Report all lines of the records that contain "preprint".

====== Data provided ======

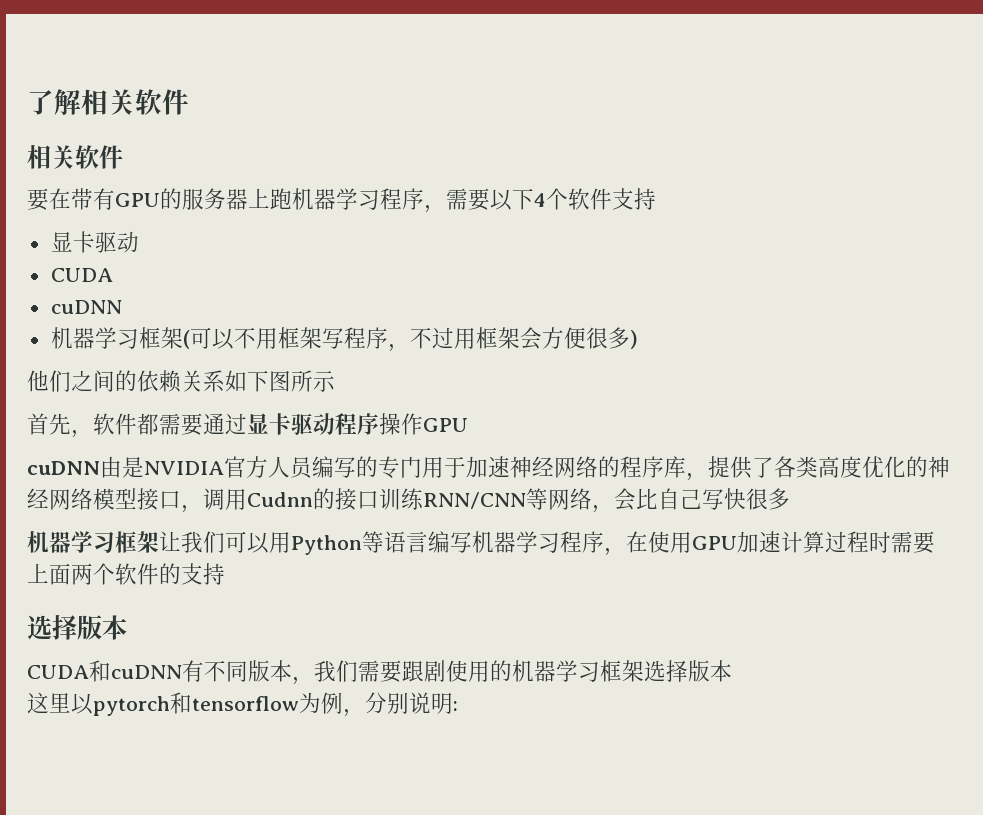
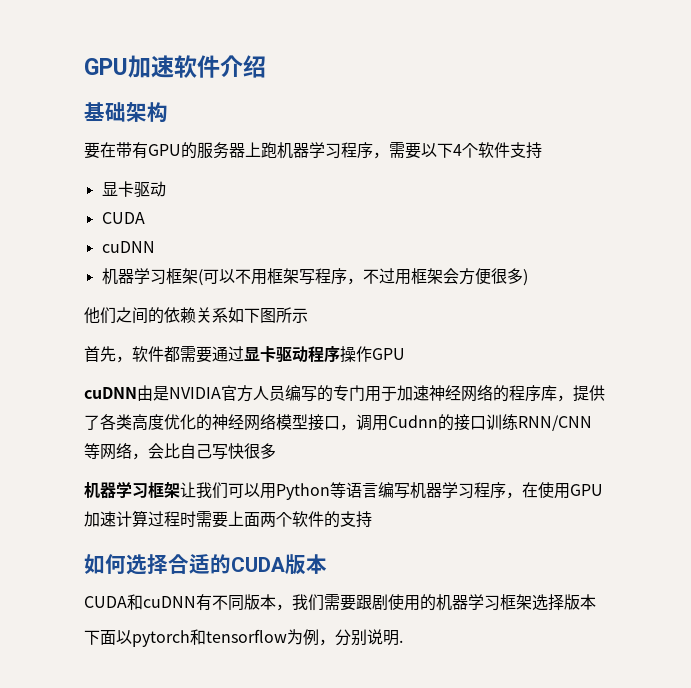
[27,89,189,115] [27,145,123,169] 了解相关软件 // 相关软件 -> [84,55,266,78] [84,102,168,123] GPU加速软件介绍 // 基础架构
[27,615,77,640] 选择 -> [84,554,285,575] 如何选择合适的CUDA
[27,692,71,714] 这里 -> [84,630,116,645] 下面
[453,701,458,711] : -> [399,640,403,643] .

======
====== Data provided ======

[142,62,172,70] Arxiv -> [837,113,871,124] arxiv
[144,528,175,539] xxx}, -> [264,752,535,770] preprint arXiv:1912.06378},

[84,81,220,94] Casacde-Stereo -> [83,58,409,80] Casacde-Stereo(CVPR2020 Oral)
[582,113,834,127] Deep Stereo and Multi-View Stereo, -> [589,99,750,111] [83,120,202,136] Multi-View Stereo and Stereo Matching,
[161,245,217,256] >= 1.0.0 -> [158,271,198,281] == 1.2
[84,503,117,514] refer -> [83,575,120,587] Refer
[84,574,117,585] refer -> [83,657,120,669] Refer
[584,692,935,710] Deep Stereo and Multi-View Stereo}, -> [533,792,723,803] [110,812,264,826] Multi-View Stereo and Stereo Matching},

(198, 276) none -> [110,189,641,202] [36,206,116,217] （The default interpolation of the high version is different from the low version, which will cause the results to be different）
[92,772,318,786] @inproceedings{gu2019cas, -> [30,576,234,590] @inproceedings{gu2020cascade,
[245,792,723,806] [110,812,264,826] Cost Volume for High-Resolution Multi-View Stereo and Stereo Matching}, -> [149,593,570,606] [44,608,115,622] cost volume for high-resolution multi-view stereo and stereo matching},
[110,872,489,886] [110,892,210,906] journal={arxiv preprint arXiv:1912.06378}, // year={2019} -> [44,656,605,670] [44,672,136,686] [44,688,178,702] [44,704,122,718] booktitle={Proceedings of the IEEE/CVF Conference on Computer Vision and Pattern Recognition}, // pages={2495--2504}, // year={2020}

======

Exercise output |
[144,528,175,539] xxx}, -> [264,752,535,770] preprint arXiv:1912.06378},
[110,872,489,886] [110,892,210,906] journal={arxiv preprint arXiv:1912.06378}, // year={2019} -> [44,656,605,670] [44,672,136,686] [44,688,178,702] [44,704,122,718] booktitle={Proceedings of the IEEE/CVF Conference on Computer Vision and Pattern Recognition}, // pages={2495--2504}, // year={2020}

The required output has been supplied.